Grennie, what parts have you read / not agree with? You go first, as I have read the whole book so it would take me longer.

"you must have been eating a bad diet"

Well yes that's what I think, now! however it was following the nutritional advice of the time which was heavily based on pulses and varying grains and pulses and eating whole foods and as many whole raw fruits and veg as you like, no such thing as too much fruit for instance. Not that heavy on the dairy (partly because I was told that dairy inhibits iron absorption, partly because I had some issues with the way meat farming and dairy farming seemed to be so inextricably linked). What this amounts to is a pretty low fat, high starch diet which caused me massive problems with blood sugar levels, hugely overstimulating insulin and leading to tiredness and weight gain.

"They argue for speciesm - the idea that it is discriminatory to treat humans as more important than other animals. That a cow for example, has just as much right to care for and feed her calf as a mother, as a human mother has to care and feed for her baby."

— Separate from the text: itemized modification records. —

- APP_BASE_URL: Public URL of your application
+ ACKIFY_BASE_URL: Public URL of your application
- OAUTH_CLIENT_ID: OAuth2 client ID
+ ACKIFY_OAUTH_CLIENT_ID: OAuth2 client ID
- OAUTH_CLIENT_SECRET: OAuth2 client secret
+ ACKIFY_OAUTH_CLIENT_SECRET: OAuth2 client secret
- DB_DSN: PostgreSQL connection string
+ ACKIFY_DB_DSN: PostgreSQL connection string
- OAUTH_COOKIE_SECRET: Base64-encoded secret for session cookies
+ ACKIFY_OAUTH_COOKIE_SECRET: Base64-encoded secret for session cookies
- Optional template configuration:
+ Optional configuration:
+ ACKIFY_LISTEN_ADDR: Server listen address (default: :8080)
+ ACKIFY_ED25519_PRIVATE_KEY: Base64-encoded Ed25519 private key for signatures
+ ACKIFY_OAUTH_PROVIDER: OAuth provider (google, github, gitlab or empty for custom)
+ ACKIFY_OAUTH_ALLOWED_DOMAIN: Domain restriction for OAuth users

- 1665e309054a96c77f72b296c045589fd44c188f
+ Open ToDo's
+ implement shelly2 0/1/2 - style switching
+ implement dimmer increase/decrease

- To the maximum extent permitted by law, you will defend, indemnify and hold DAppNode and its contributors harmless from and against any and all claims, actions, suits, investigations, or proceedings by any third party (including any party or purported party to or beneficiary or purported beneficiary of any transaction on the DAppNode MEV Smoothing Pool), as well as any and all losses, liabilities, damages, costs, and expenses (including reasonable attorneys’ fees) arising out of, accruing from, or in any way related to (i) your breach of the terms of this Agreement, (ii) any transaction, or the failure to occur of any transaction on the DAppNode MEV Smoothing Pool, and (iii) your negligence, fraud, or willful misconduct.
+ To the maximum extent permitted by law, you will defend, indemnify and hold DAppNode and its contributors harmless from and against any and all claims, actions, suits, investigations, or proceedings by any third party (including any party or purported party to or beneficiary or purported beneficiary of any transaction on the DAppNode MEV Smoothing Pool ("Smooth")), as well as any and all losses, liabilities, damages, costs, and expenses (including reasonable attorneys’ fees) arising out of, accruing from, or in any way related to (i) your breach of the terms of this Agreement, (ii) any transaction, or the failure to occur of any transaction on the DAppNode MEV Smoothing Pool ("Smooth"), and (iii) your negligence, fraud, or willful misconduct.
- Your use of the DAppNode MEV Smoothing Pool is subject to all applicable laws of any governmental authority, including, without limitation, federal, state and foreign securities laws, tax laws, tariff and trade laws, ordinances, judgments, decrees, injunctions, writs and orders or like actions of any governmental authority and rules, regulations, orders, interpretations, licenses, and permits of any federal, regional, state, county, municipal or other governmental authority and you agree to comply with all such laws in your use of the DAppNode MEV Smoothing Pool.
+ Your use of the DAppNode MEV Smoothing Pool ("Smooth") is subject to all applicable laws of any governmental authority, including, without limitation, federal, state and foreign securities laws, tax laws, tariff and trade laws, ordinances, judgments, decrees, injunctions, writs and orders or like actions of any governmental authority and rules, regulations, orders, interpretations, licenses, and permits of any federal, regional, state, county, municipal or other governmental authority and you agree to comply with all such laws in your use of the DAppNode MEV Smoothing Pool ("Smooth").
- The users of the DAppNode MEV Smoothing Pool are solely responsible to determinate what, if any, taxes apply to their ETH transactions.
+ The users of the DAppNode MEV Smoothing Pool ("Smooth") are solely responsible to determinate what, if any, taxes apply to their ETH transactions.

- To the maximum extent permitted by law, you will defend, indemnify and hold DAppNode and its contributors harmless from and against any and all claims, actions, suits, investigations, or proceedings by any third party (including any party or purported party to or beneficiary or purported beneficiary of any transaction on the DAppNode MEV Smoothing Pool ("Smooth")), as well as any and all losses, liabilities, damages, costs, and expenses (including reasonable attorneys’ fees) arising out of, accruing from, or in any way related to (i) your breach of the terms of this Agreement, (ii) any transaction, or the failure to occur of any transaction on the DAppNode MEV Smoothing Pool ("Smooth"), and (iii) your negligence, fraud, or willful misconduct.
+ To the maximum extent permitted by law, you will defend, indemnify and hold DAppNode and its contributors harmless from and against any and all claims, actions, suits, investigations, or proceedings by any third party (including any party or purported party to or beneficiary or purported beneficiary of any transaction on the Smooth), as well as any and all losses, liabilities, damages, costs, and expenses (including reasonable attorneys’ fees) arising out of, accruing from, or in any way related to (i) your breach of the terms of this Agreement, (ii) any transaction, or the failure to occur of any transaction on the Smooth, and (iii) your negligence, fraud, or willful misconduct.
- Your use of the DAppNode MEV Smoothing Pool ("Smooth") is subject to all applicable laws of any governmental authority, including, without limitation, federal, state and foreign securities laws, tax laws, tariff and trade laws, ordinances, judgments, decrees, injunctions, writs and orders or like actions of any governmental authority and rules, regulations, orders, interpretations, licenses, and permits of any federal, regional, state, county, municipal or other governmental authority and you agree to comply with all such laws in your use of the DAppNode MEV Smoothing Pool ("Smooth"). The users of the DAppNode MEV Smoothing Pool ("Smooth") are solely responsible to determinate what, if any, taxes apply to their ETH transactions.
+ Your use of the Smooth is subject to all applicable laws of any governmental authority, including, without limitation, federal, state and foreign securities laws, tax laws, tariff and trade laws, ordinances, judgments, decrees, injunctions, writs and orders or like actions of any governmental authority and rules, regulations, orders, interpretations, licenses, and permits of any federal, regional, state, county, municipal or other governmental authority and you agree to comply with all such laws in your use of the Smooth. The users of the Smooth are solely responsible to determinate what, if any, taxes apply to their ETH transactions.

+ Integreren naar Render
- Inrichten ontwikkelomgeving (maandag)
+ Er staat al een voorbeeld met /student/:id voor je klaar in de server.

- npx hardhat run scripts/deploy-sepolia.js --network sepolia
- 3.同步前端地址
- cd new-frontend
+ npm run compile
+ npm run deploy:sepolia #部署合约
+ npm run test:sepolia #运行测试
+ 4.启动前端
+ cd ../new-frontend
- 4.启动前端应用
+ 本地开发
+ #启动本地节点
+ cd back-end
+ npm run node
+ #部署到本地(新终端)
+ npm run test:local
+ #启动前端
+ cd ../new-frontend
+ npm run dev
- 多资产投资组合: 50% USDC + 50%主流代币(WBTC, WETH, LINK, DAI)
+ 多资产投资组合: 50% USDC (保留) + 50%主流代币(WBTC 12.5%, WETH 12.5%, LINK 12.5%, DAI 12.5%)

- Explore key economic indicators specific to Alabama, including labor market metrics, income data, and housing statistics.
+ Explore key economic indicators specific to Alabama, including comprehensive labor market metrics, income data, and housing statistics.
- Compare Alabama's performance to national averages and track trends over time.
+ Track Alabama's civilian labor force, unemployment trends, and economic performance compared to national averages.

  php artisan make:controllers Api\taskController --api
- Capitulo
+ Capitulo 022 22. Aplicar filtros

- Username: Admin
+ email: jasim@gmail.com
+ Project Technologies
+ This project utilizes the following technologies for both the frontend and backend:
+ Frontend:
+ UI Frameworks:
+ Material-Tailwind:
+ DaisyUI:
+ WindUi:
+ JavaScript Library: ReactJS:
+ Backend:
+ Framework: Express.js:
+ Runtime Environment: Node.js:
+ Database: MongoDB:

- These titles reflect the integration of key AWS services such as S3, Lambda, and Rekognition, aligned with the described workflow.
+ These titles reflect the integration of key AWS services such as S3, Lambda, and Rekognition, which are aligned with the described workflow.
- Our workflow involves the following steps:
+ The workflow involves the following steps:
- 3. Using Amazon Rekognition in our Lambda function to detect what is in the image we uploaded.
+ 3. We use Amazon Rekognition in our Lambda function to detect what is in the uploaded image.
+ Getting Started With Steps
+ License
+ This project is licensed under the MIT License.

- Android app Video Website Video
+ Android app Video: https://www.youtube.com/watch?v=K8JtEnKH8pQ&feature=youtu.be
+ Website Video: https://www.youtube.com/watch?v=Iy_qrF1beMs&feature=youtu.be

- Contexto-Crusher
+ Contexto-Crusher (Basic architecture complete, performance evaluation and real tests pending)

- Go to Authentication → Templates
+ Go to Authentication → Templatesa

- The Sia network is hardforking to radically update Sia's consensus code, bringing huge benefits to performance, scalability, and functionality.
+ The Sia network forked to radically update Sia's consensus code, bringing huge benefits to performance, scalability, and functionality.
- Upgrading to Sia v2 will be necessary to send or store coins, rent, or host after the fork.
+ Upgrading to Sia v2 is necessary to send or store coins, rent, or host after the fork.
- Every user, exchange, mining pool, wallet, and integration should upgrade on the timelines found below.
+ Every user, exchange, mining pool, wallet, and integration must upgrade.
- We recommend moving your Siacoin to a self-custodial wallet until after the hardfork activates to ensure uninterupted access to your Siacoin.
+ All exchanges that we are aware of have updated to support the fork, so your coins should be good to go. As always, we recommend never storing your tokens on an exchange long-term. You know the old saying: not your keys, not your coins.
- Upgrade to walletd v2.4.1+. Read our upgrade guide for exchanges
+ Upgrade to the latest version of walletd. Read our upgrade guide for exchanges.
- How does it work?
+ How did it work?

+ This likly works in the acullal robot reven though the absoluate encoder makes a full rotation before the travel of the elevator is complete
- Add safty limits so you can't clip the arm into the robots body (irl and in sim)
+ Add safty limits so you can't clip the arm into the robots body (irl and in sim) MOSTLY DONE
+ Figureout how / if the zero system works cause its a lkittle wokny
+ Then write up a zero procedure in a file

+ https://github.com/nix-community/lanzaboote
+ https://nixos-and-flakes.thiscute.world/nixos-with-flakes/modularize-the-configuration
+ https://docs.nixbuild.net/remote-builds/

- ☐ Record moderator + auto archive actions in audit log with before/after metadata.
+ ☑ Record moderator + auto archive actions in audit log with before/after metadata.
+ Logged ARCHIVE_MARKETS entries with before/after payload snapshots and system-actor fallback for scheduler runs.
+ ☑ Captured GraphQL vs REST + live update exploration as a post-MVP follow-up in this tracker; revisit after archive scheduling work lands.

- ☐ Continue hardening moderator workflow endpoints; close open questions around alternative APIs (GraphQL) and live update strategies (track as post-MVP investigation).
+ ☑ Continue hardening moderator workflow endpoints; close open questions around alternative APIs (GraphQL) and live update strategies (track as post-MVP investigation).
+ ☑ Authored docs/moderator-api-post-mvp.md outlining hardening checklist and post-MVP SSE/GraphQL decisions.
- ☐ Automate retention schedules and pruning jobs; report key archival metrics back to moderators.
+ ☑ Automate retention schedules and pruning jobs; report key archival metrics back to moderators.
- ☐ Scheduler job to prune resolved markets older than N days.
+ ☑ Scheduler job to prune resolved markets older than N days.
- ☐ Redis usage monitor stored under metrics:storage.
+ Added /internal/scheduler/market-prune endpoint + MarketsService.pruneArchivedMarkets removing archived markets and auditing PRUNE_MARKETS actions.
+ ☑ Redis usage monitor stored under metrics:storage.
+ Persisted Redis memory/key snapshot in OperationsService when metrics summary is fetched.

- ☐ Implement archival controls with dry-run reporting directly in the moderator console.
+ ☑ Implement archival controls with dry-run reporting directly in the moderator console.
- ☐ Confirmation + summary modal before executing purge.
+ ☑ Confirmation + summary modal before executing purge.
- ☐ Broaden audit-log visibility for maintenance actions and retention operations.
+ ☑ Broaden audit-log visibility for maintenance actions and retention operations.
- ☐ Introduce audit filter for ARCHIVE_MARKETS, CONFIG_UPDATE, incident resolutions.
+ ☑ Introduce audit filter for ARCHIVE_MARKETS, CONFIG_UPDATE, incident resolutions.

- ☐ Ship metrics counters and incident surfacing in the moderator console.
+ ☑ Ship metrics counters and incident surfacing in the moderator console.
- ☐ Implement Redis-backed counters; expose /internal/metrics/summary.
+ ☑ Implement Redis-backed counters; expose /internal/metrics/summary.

this I think is really logically mixed up because only humans consciously give a shit about other species. All other animals with canines and incisors hunt and kill with gay abandon. I think you either accept a special status that comes with being human, a sort of noblesse oblige, and refrain from eating animals as no other species chooses to do; or you think that all species are on a level, and you take your place in the melee. Rejecting speciesism takes you pretty immediately out into the forest with a rifle.

I still feel that the issue of how you keep animals for milk but not meat is not solved and that the issue of how you fertilise growing veg without animals is not solved. I don't really believe vegans eat locally in this country because in winter that's just cabbage and turnips. maybe some do, I believe it is possible, I suppose they can already have dried their beans from the summer, but can anyone in this country grow lentils? peanuts? Are all the nuts and grains available throughout the winter grown locally?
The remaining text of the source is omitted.